Fault diagnosis for wind power generation system based on association rule mining
Wenju Ji, Jianwen Wang
COMPUTER MODELLING & NEW TECHNOLOGIES 2013 17(5D) 105-108
Inner Mongolia University of Technology, Hohhot, 010051
This paper concentrates on the problem of fault diagnosis for wind power generation system, which is a crucial problem for wind power industry. Firstly, framework of the fault diagnosis system for wind power generation is presented. This framework is made up of two main parts, that is, “local device module” and “remote diagnosis center”. In the local device module, wind turbines are connected to other servers through lower computers, and then data is transmitted to the remote diagnosis center. Furthermore, the remote diagnosis center can receive the data transmitted by the local devices and then discover faults by the proposed association rule mining algorithm.
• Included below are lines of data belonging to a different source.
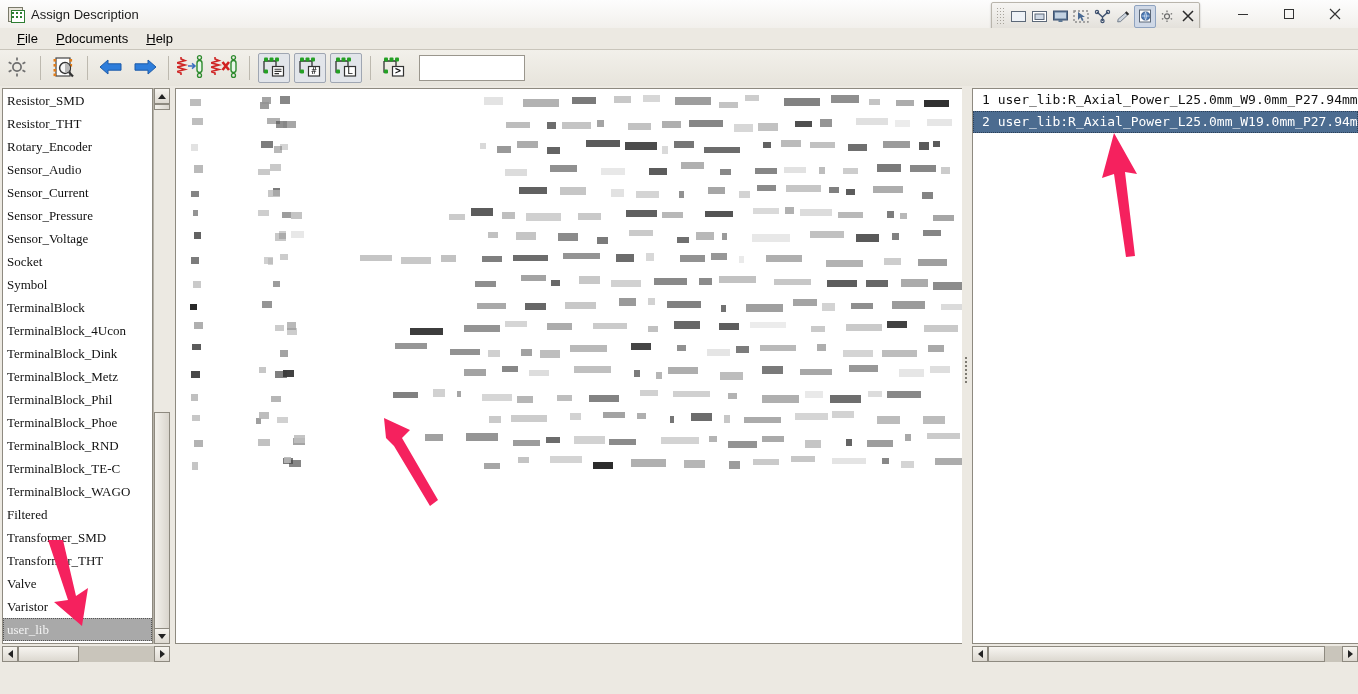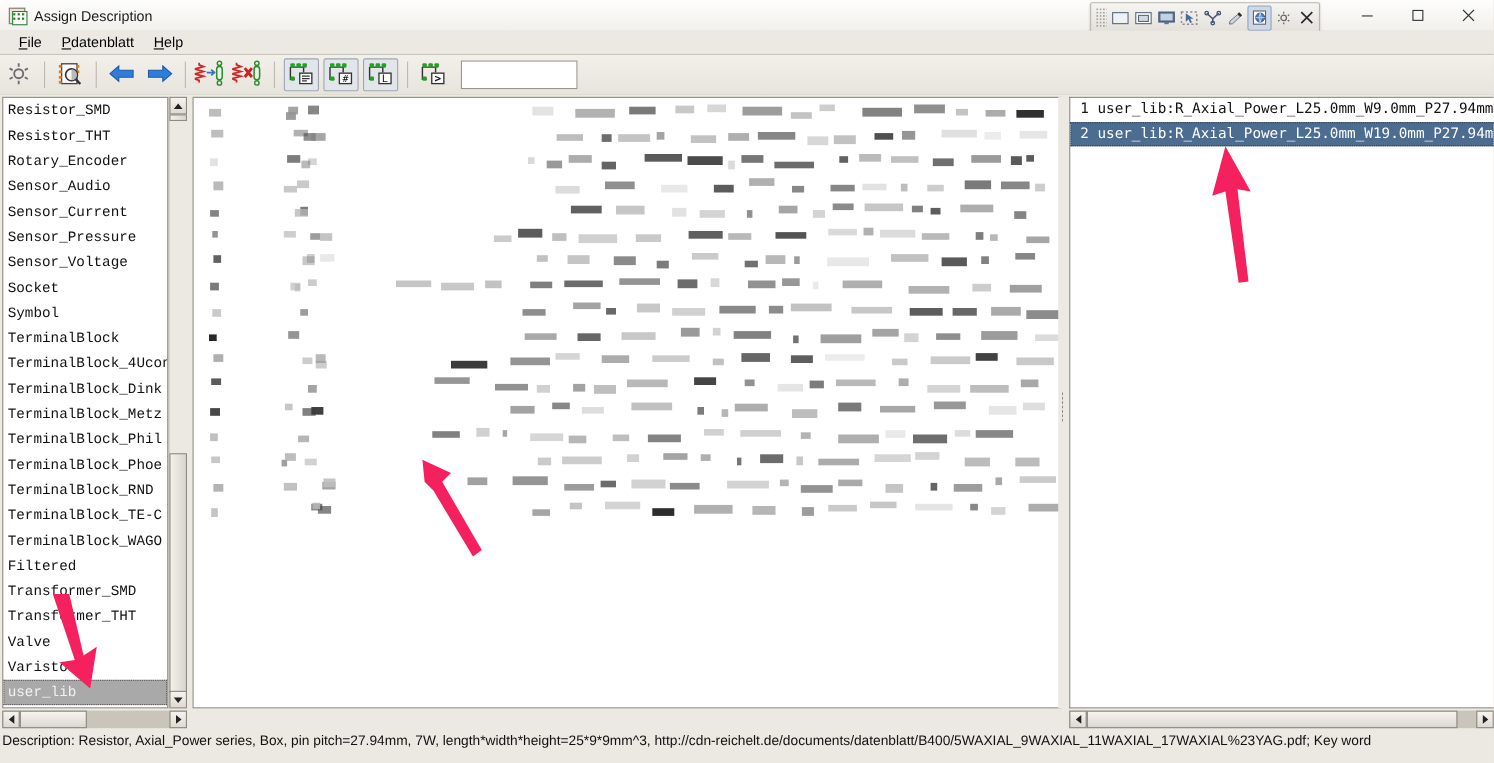--- a/index.html
+++ b/index.html
@@ -217,7 +217,7 @@
 
   <div class="menubar">
     <div class="menu-item"><u>F</u><span>ile</span></div>
-    <div class="menu-item"><u>P</u><span>datenblatt</span></div>
+    <div class="menu-item"><u>P</u><span>documents</span></div>
     <div class="menu-item"><u>H</u><span>elp</span></div>
   </div>
 

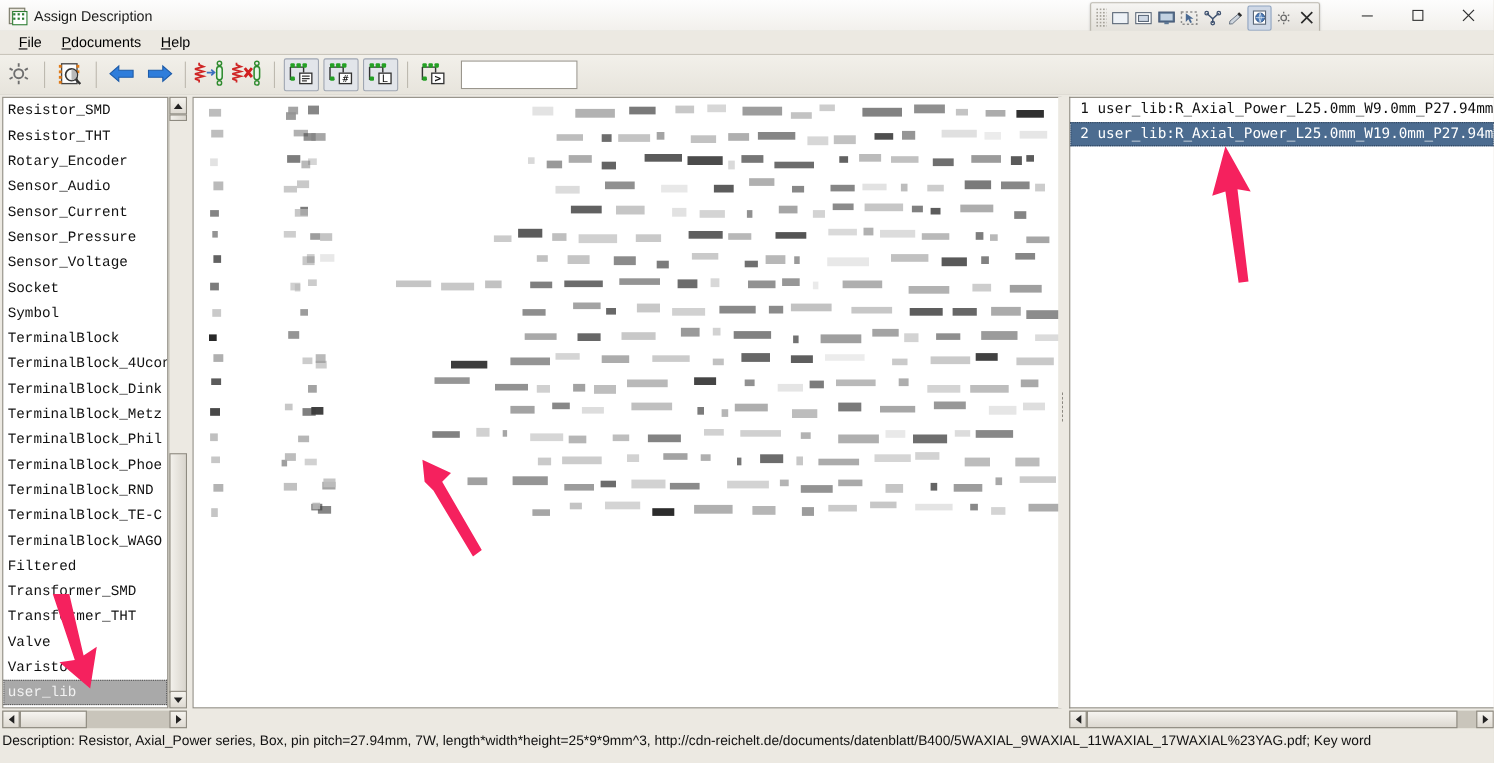--- a/index.html
+++ b/index.html
@@ -75,7 +75,7 @@
 
   
   #left-pane{left:2px;top:2px;width:151px;height:556px;}
-  .lib-list{font-family:Liberation Mono, monospace;font-size:13px;line-height:23px;color:#111;}
+  .lib-list{font-family:Liberation Serif, serif;font-size:13px;line-height:23px;color:#111;}
   .lib-row{height:23px;padding-left:4px;white-space:nowrap;overflow:hidden;}
   .lib-row.sel{background:#a9a9a9;color:#f2f2f2;outline:1px dotted #555;outline-offset:-1px;}
 

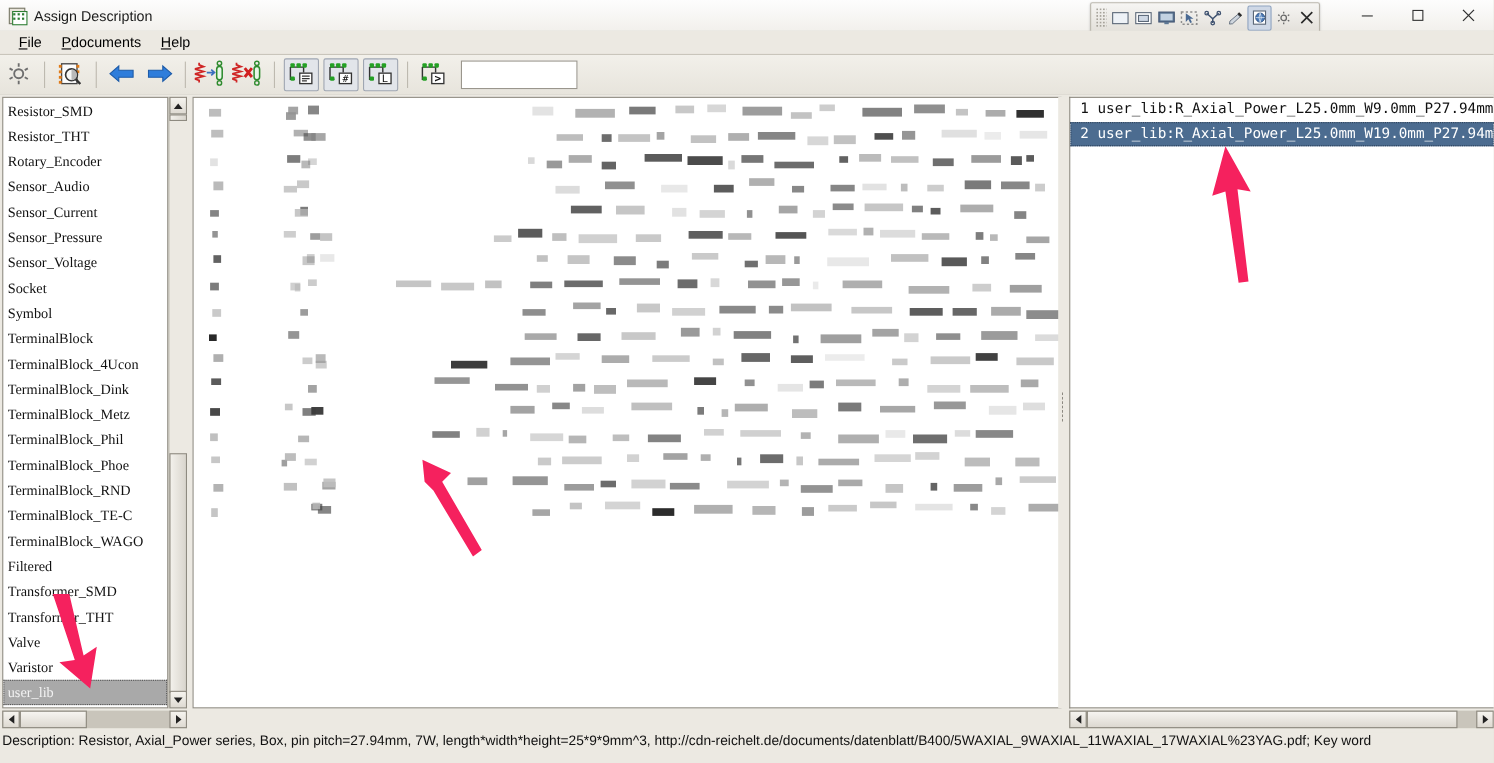--- a/index.html
+++ b/index.html
@@ -806,7 +806,6 @@
   </div>
 
   <div class="statusbar">
-    <div class="status-line">Description: Resistor, Axial_Power series, Box, pin pitch=27.94mm, 7W, length*width*height=25*9*9mm^3, http://cdn-reichelt.de/documents/datenblatt/B400/5WAXIAL_9WAXIAL_11WAXIAL_17WAXIAL%23YAG.pdf; Key word</div>
   </div>
 
   <svg class="arrow-ann" style="left:1078px;top:128px;" width="90" height="135">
Secondly, in the proposed association rule mining algorithm, the opportunity and effectiveness of a specific rule is represented as the number of chances to utilize this rule and the average utilization ration of this rule, and then the rules with higher probability are preserved to conduct the Fault Diagnosis. Finally, specific wind power generation equipment is used to test the effectiveness, and experimental results show that the proposed method can discover different kinds of faults in the power generation system with high accuracy.